Foto: Pierre-Louis Guedon

A 27 de abril de 2016, o Diário de Notícias escrevia um título que era um argumento completo de um filme de ação: “Mustafa. O curdo que se defendeu com a faca de cortar kebab”. Este texto não é sobre esse episódio lendário da história recente de Lisboa, mas começa precisamente no Palácio do Kebab, onde está exposto – meio em jeito de museu, meio à mão de semear – o machete utilizado pelo dono do restaurante para afugentar os atacantes.
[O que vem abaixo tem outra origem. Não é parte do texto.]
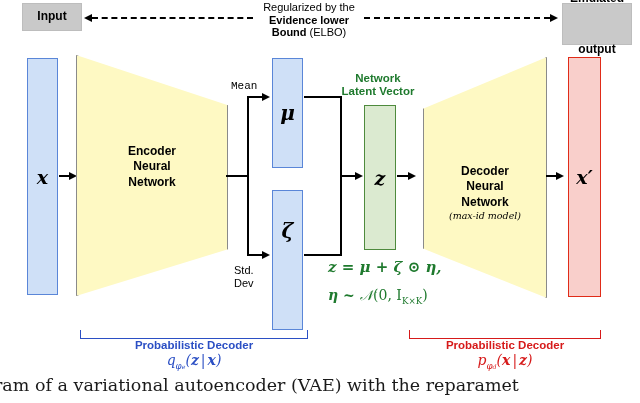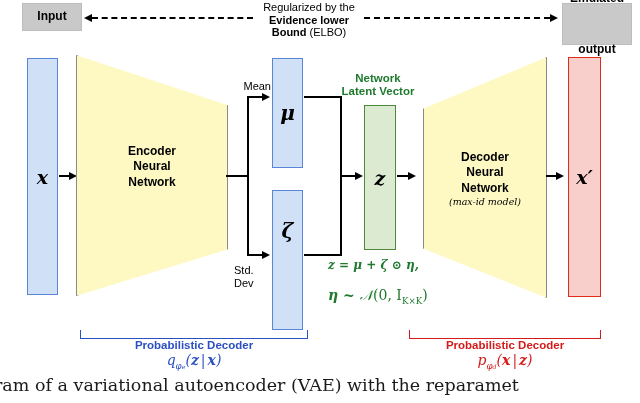"Mean" div.abs { font-family: none -> Liberation Mono, monospace; text-align: right -> left }
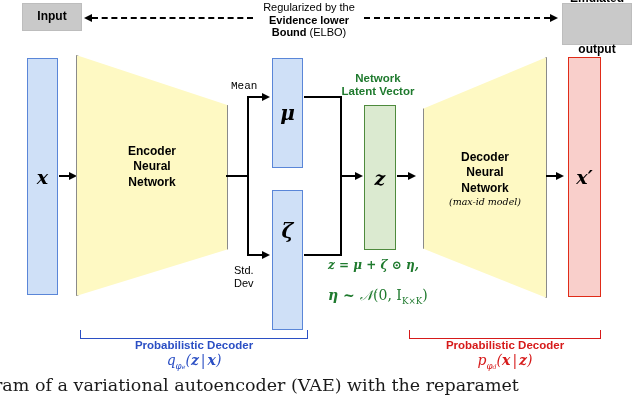"Decoder" div.trap-txt { top: 92px -> 106px }
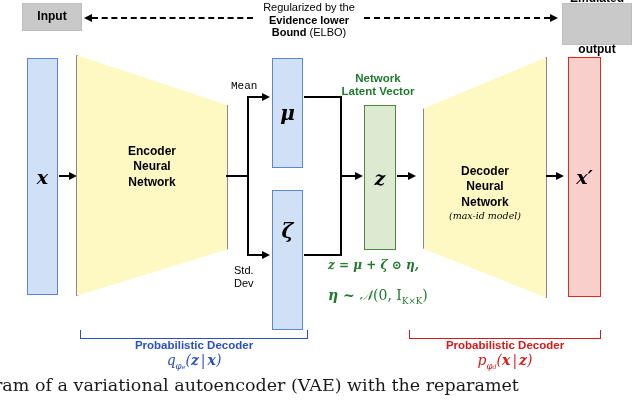"z = μ + ζ" div.abs { font-size: 12px -> 15px }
Este texto é sobre outro imigrante, Sergio Zaciu, conhecido no Instagram como @immigrantfoodie, da qual sou ávido seguidor e onde Sergio publicou já mais de 200 vídeos sobre restaurantes da área metropolitana de Lisboa. Os vídeos, com cerca de um minuto, são gravados no telemóvel e muito bem produzidos – não fosse Sergio formado em cinema.

Uma introdução rápida ao local, imagens da comida e do ambiente, a voz de Sergio a narrar a experiência em inglês, e uma nota final numa escala até 10. Simples, eficazes, altamente tentadores, os curtos vídeos de Sergio dão a conhecer uma Lisboa que é de tascas e de bistrôs, de esplanadas e bitoques, de balcões e tapas.
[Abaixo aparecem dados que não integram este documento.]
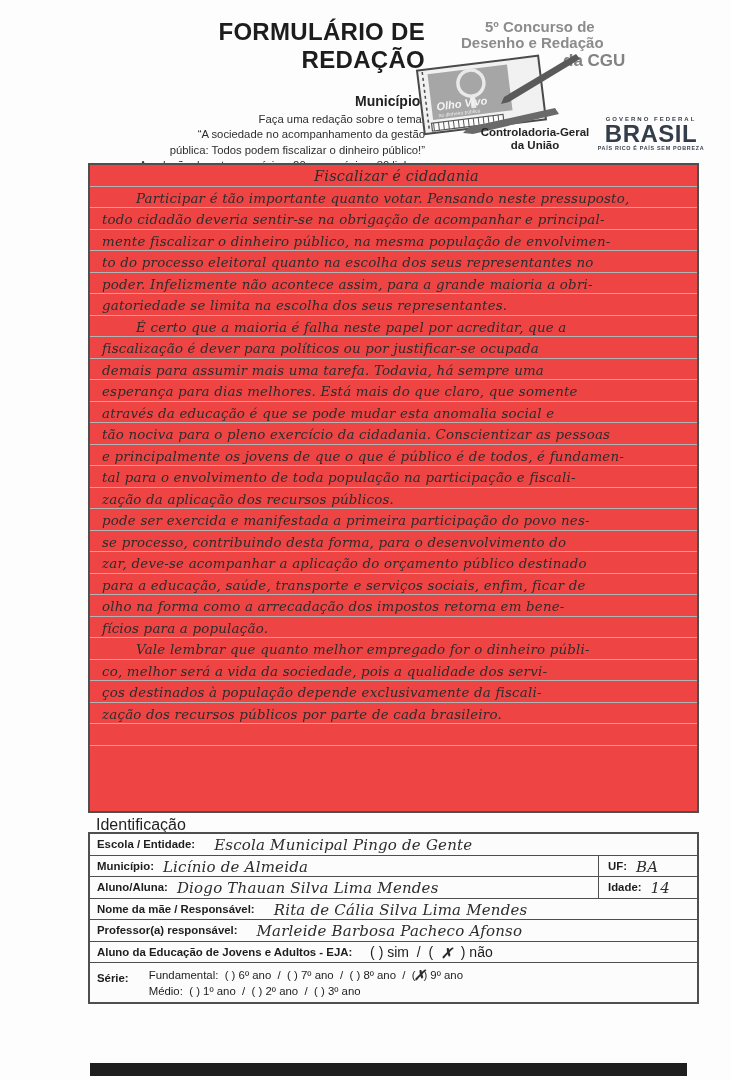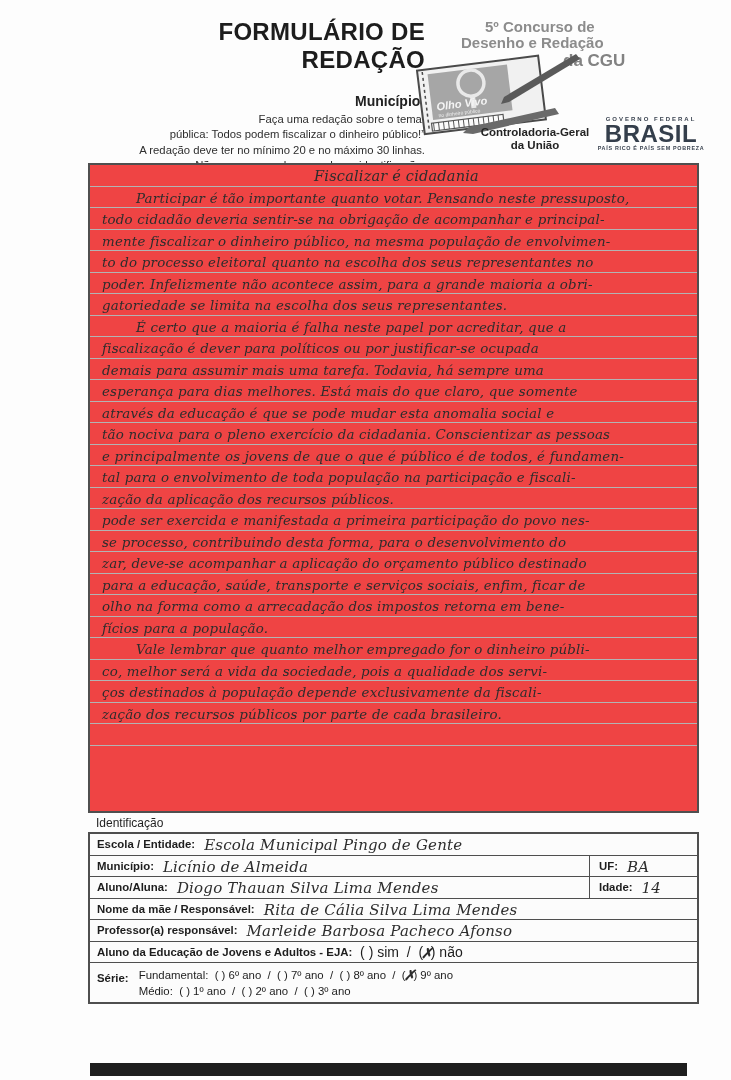"“A sociedade no acompanhamento da" div.instr-line { html: none -> <div>“A sociedade no acompanhamento da gestão</div> }
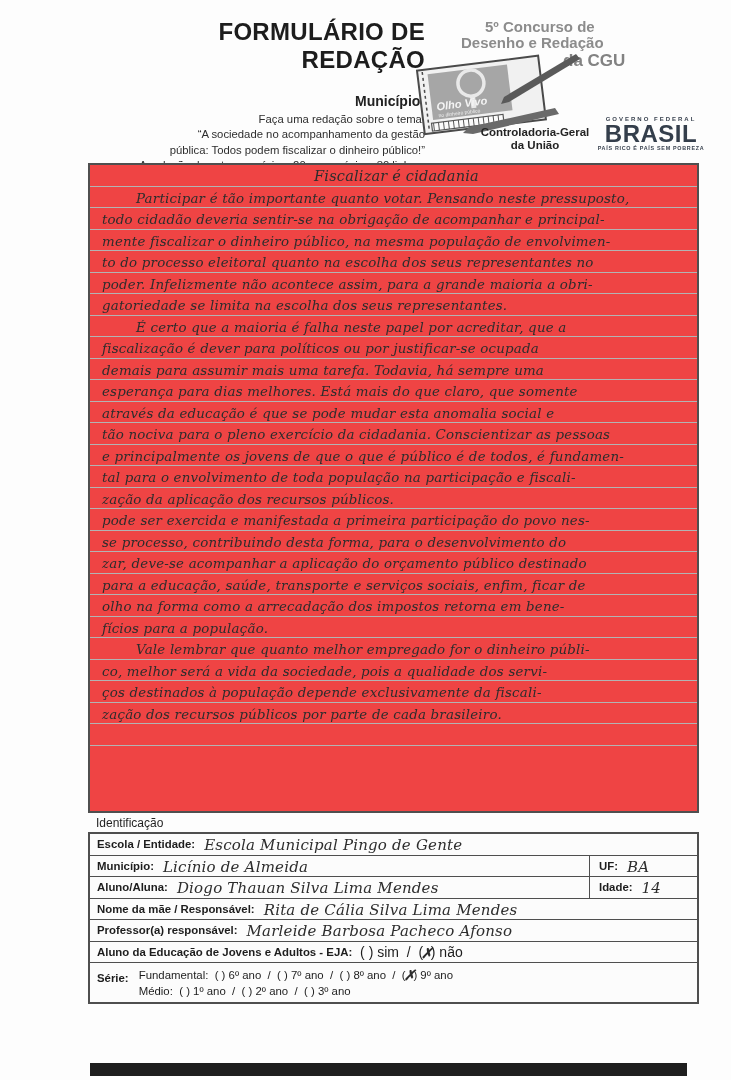"Identificação" .ident-label { font-size: 12px -> 16px }
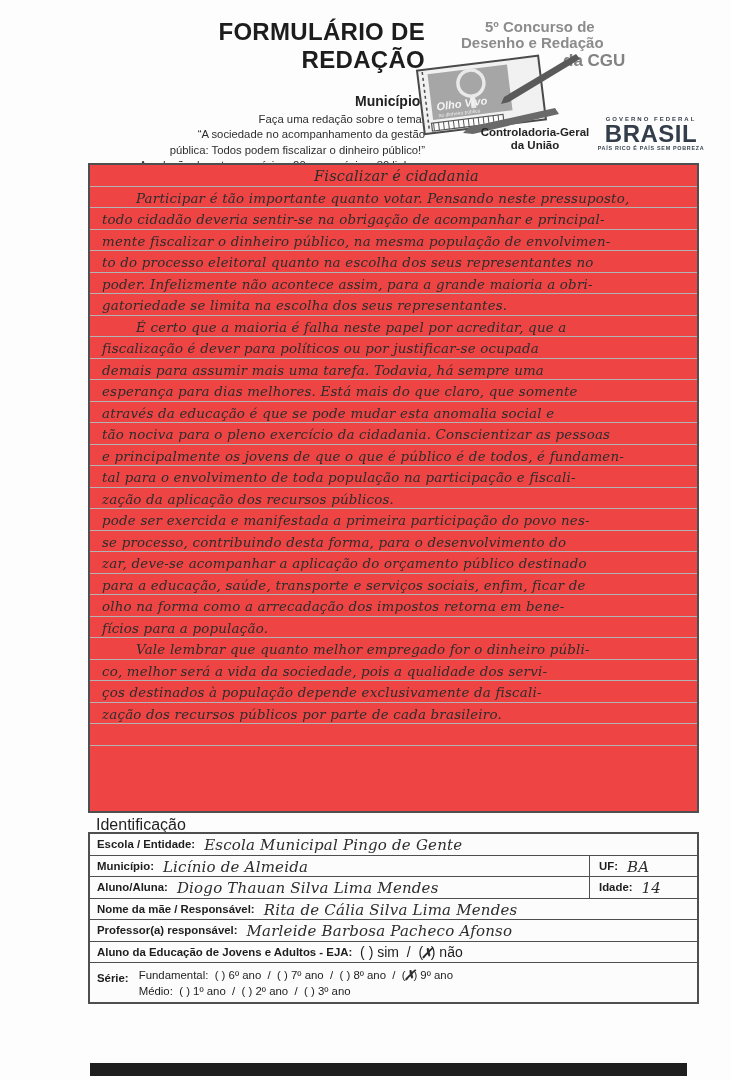"Escola / Entidade:" .irow { gap: none -> 10px }
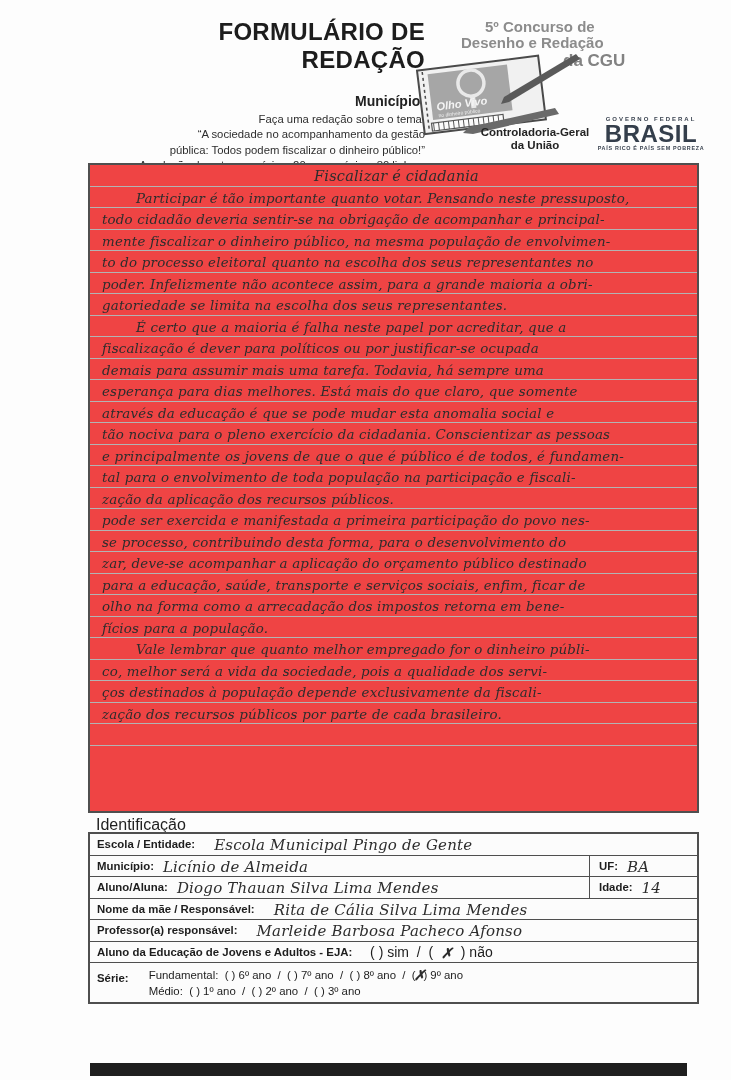"UF:" .cell-right { width: 108px -> 99px }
Uma Lisboa que contém todos os sabores do mundo – e, por trás deles, muitas histórias.

Foi a curiosidade que me levou a convidá-lo para uma conversa. Ele aceitou simpaticamente e sugeriu o Palácio do Kebab. Foi lá que nos encontrámos para, entre falafel e döner kebab, falarmos sobre este projeto que conta já com mais de 23 mil seguidores.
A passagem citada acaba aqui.